Our silver hen, Bluebell, escapes into the next door field on day two and we spend two hours of our precious Sunday evening combing the nettles and brambles. I remember the bit in Grimble where Grimble catches pigeons by putting his jacket over their heads, and I link it to the remembered fact from Danny the Champion of the World that pheasants will not move if their eyes are covered. It all starts to make sense.
“We must cover her eyes!”
Half an hour later we realise if we could get close enough to do this we’d be close enough to seize her. In desperation we make a hole in our own fence and act like sheepdogs to drive her through it.
Everyone who has chickens has to register with the Department of Agriculture as a flock keeper. Other than reading notices about not bringing unpasteurised cheese home from other countries, and dipping my feet before and after entering Airfield, this is probably my first ever contact with the Department of Agriculture. But I am now a flock keeper, of this tiny flock of two. The internet discussion groups reassure me that it’s not that the Department wants to overregulate – the registration is just so that they can write to me if bird flu arises again. Bird flu! More tears.
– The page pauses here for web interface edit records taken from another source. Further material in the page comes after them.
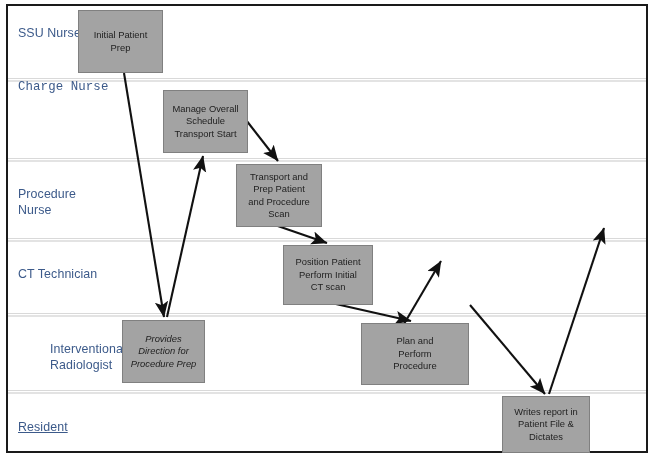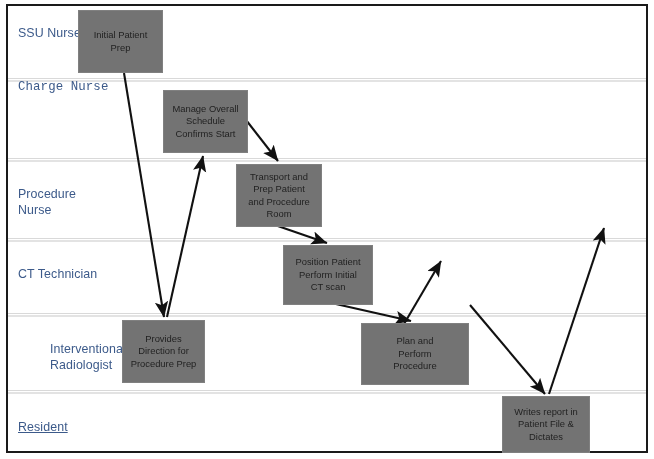"Initial Patient" .node { background: #737373 -> #a3a3a3 }
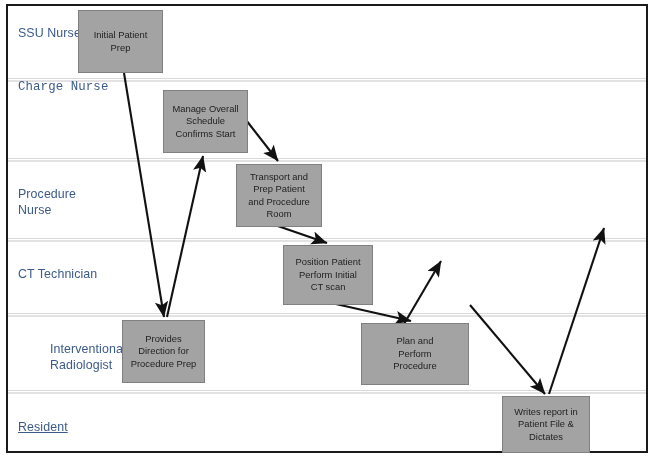"Manage Overall" div.node { text: Confirms -> Transport }
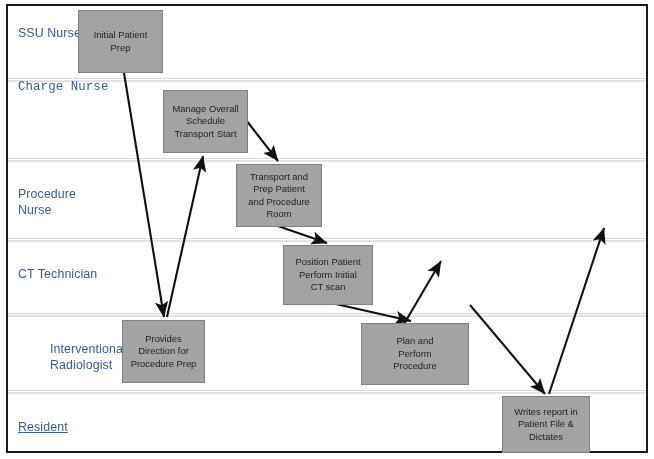"Transport and" div.node { text: Room -> Scan }
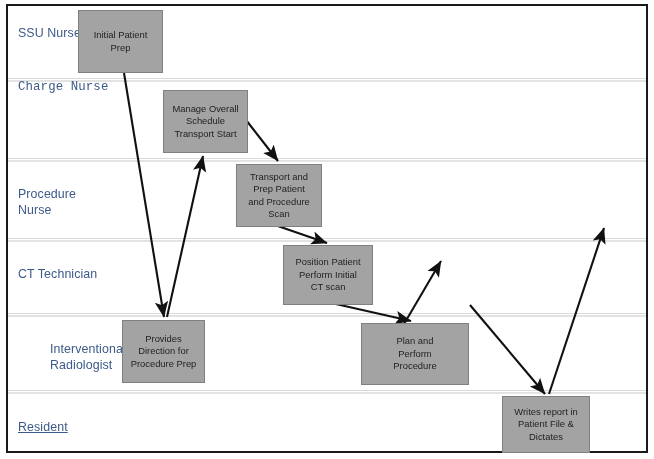"Provides" div.node { font-style: none -> italic }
I’m looking forward to the chickens stalking more confidently round the garden, to watching their combs redden, to their recognising my voice (will they?). I’m hoping to find my anxieties subsiding, and in a few weeks’ time, to find the chickens starting to lay in their wood-shavings-lined nest box.
It’s fifteen years or more since I last knowingly ate a battery chicken’s egg, and I hope I never do again. The chickens in this photo qualify as “free-range”. I can’t even bear to download a photograph of battery birds.
I’d love to hear that the early days of chicken keeping have gone well for others, it might settle my jumpy nerves – I’m not sure that rereading Fantastic Mr Fox is doing much for me. It can’t be good for a flock keeper to base care methods on children’s books featuring the wrong sorts of birds.